Records supplied:
>>>>

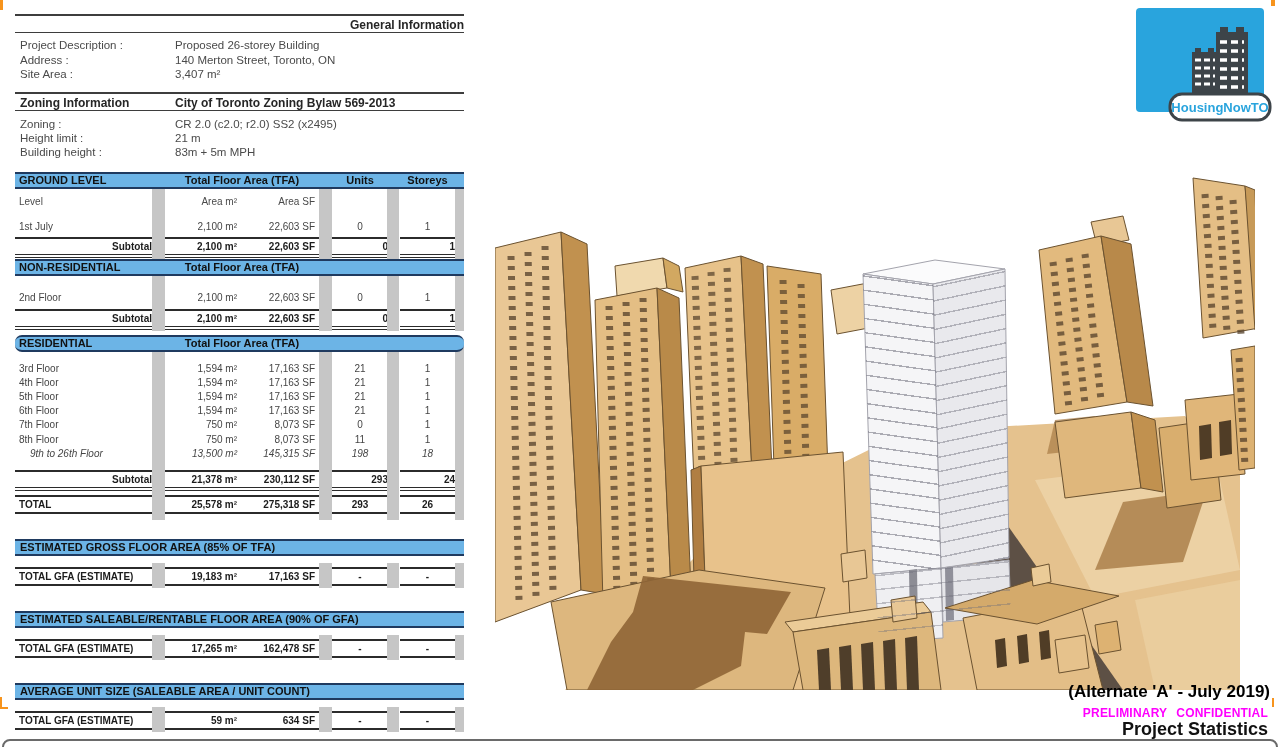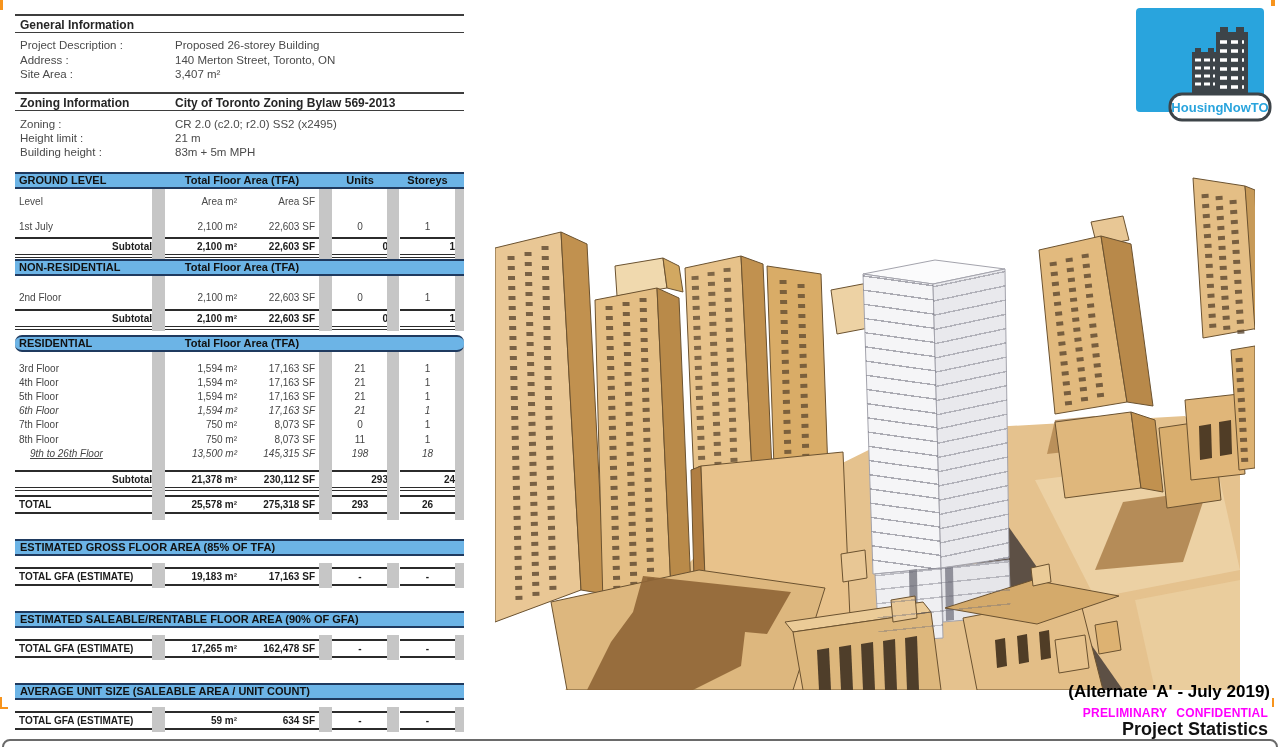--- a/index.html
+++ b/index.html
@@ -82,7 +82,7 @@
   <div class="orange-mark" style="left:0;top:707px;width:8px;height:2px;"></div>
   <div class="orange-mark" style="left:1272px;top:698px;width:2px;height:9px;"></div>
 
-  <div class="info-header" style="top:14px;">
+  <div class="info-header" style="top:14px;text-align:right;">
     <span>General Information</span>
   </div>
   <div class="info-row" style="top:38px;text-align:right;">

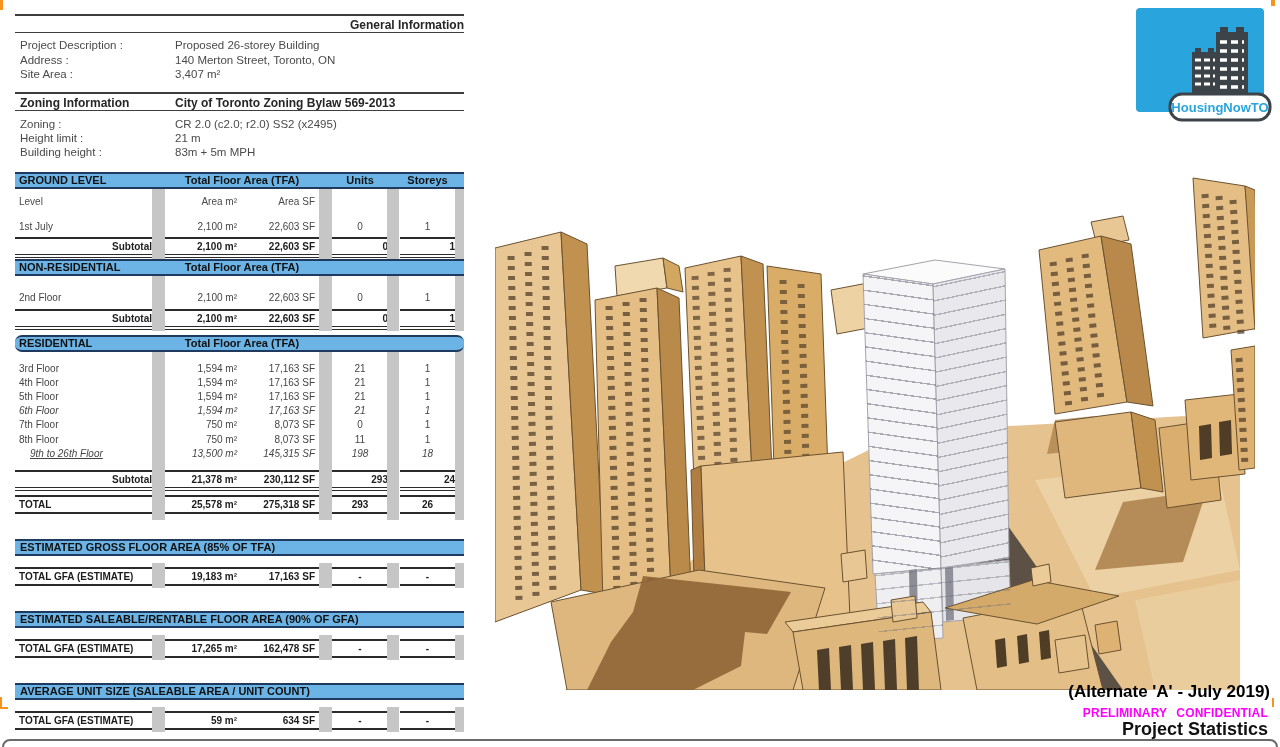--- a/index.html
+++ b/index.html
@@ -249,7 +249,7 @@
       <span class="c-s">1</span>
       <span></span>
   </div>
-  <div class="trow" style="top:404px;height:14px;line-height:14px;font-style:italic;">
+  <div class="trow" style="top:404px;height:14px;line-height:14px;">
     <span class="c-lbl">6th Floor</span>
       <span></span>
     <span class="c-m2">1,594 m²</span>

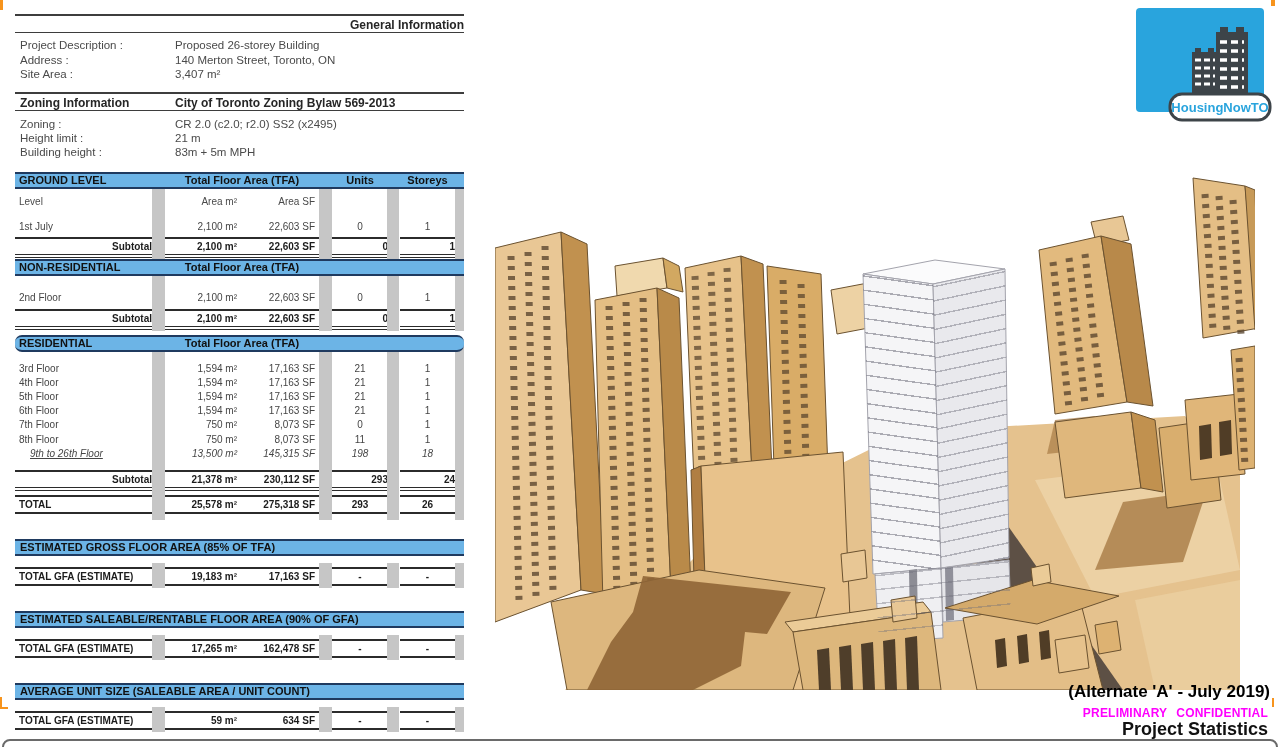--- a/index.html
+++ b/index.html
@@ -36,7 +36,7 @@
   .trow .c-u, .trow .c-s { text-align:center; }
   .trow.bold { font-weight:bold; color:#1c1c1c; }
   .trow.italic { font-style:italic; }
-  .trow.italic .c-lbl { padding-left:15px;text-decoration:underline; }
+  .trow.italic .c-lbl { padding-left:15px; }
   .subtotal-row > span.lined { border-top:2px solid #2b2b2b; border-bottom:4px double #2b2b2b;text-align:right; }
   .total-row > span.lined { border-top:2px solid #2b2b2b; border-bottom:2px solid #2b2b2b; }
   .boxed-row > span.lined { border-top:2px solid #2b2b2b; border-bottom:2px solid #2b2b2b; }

<<<<

Assignment: Show, from the listing above, every line holding the word "orange".

Response:
   <div class="orange-mark" style="left:0;top:707px;width:8px;height:2px;"></div>
   <div class="orange-mark" style="left:1272px;top:698px;width:2px;height:9px;"></div>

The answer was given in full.